Edition: BP 2025 (Ph. Eur. 11.6 update)
DEFINITION
Granules are preparations consisting of solid, dry aggregates of powder particles sufficiently robust to withstand handling. They are intended for oral administration. Some are swallowed as such, some are chewed and some are dissolved or dispersed in water or another suitable liquid before being administered.
For reasons of patient safety and to ensure the correct administration of the medicinal product, this term may also be used where very small tablets (rather than granules) are presented in a sachet, and where the entire contents of the sachet are intended for oral administration as a single dose.
Granules contain one or more active substances with or without excipients and, if necessary, colouring matter authorised by the competent authority and flavouring substances.
Granules are presented as single-dose or multidose preparations. Each dose of a multidose preparation is administered by means of a device suitable for measuring the quantity prescribed. For single-dose granules, each dose is enclosed in an individual container, for example a sachet or a vial.
Where applicable, containers for granules comply with the requirements of Materials used for the manufacture of containers (3.1 and subsections) and Containers (3.2 and subsections).
Several categories of granules may be distinguished:
— effervescent granules;
— coated granules;
— gastro-resistant granules;
— modified-release granules.
PRODUCTION
In the manufacture, packaging, storage and distribution of granules, suitable measures are taken to ensure their microbial quality; recommendations on this aspect are provided in general chapter 5.1.4. Microbiological quality of non-sterile pharmaceutical preparations and substances for pharmaceutical use.
Uniformity of dosage units
Single-dose granules comply with the test for uniformity of dosage units (2.9.40) or, where justified and authorised, with the tests for uniformity of content and/or uniformity of mass shown below. Herbal drugs and herbal drug preparations present in the dosage form are not subject to the provisions of this paragraph.
Uniformity of content (2.9.6)
Unless otherwise prescribed or justified and authorised, single-dose granules with a content of active substance less than 2 mg or less than 2 per cent of the total mass comply with test B for uniformity of content of single-dose preparations. If the preparation has more than one active substance, the requirement applies only to those substances that correspond to the above conditions.
Uniformity of mass (2.9.5)
Single-dose granules except for coated granules comply with the test for uniformity of mass of single-dose preparations. If the test for uniformity of content is prescribed for all the active substances, the test for uniformity of mass is not required.
Uniformity of mass of delivered doses from multidose containers (2.9.27)
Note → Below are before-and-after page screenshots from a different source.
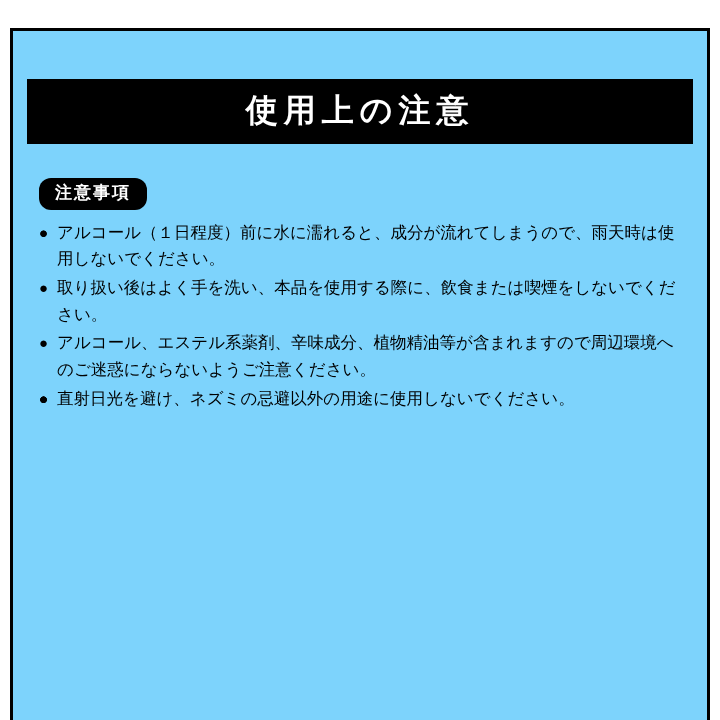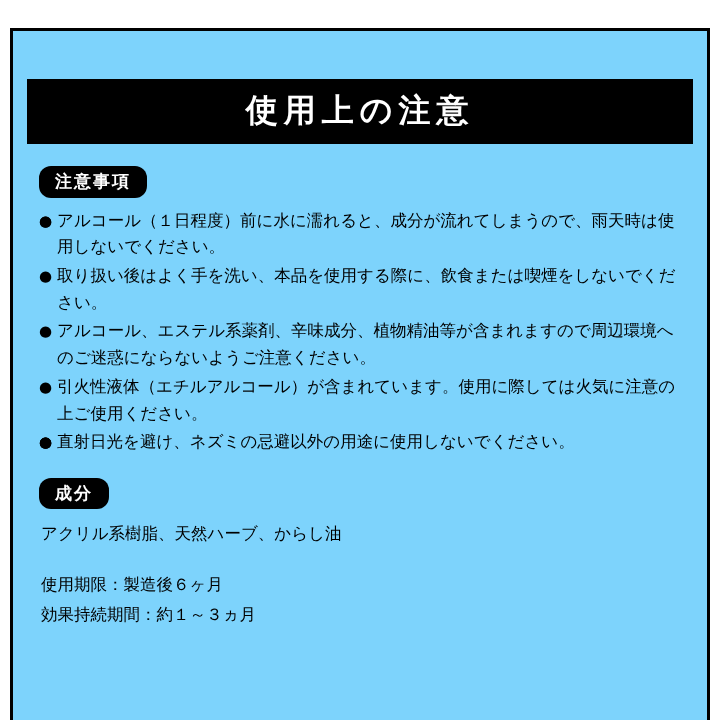"注意事項" .section { font-family: none -> Liberation Serif, serif; margin-top: 22px -> 34px }
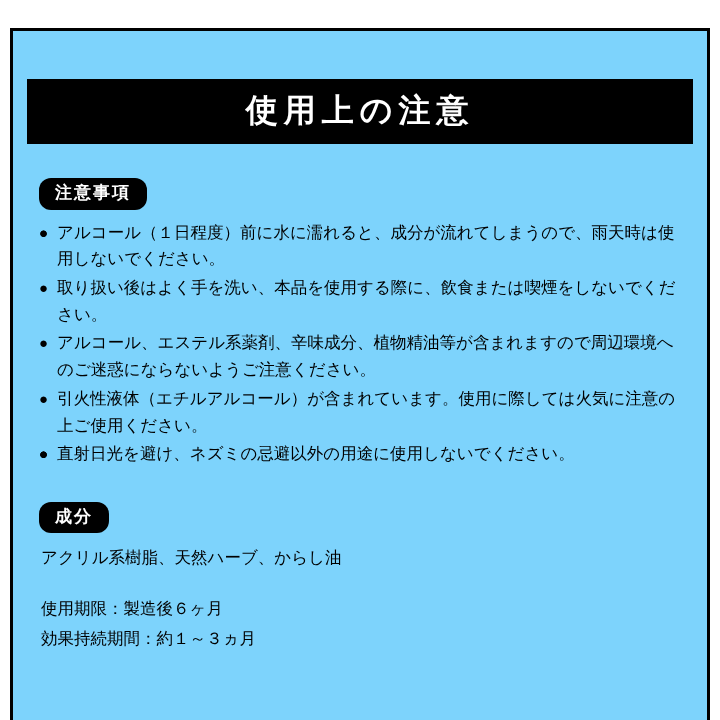"引火性液体（エチルアルコール）が含まれています。使用に際しては火気に注意の上ご使" span { html: <span>引火性液体（エチルアルコール）が含まれています。使用に際しては火気に注意の上ご使用ください。</span> -> none }
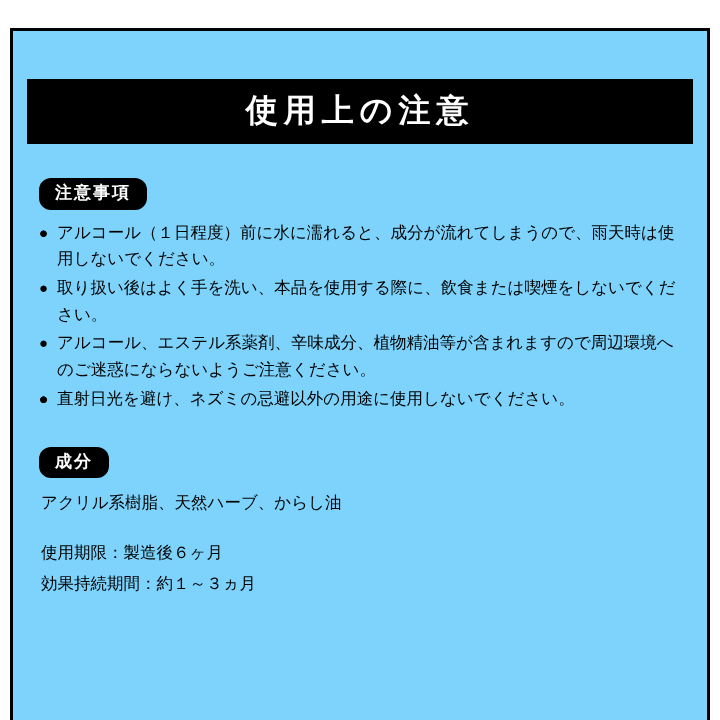"成分" div.section { html: <div> <div> <span>成分</span> </div> <div>アクリル系樹脂、天然ハーブ、からし油</div> <div> <div>使用期限：製造後６ヶ月</div> <div>効果持続期間：約１～３ヵ月</div> </div> </div> -> none }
Granules supplied in multidose containers comply with the test.
STORAGE
If the preparation contains volatile ingredients or the contents have to be protected, store in an airtight container.
EFFERVESCENT GRANULES
DEFINITION
Effervescent granules are uncoated granules generally containing acid substances and carbonates or hydrogen carbonates which react rapidly in the presence of water to release carbon dioxide. They are intended to be dissolved or dispersed in water before administration.
TESTS
Disintegration
Place 1 dose of the effervescent granules in a beaker containing 200 mL of water R at 15-25 °C; numerous bubbles of gas are evolved. When the evolution of gas around the individual grains ceases, the granules have disintegrated, being either dissolved or dispersed in the water. Repeat the operation on 5 further doses. The preparation complies with the test if each of the 6 doses used disintegrates within 5 min.
STORAGE
In an airtight container.
COATED GRANULES
Coated granules are usually multidose preparations and consist of granules coated with one or more layers of mixtures of various excipients.
PRODUCTION
The substances used as coatings are usually applied as a solution or suspension in conditions in which evaporation of the vehicle occurs.
TESTS
Dissolution
A suitable test may be carried out to demonstrate the appropriate release of the active substance(s), for example one of the tests described in general chapter 2.9.3. Dissolution test for solid dosage forms.
MODIFIED-RELEASE GRANULES
DEFINITION
Modified-release granules are coated or uncoated granules that contain special excipients or that are prepared by special procedures, or both, designed to modify the rate, the place or the time at which the active substance or substances are released.
Modified-release granules include prolonged-release granules and delayed-release granules.
PRODUCTION
A suitable test is carried out to demonstrate the appropriate release of the active substance(s).
TESTS
Dissolution
Carry out a suitable test to demonstrate the appropriate release of the active substance(s), for example the test described in general chapter 2.9.3. Dissolution test for solid dosage forms.
GASTRO-RESISTANT GRANULES
DEFINITION
Gastro-resistant granules are delayed-release granules that are intended to resist the gastric fluid and to release the active substance(s) in the intestinal fluid. These properties are achieved by covering the granules with a gastro-resistant material or by other suitable means.
A suitable test is carried out to demonstrate the appropriate release of the active substance(s).
TESTS
Dissolution
Carry out a suitable test to demonstrate the appropriate release of the active substance(s), for example the test described in general chapter 2.9.3. Dissolution test for solid dosage forms.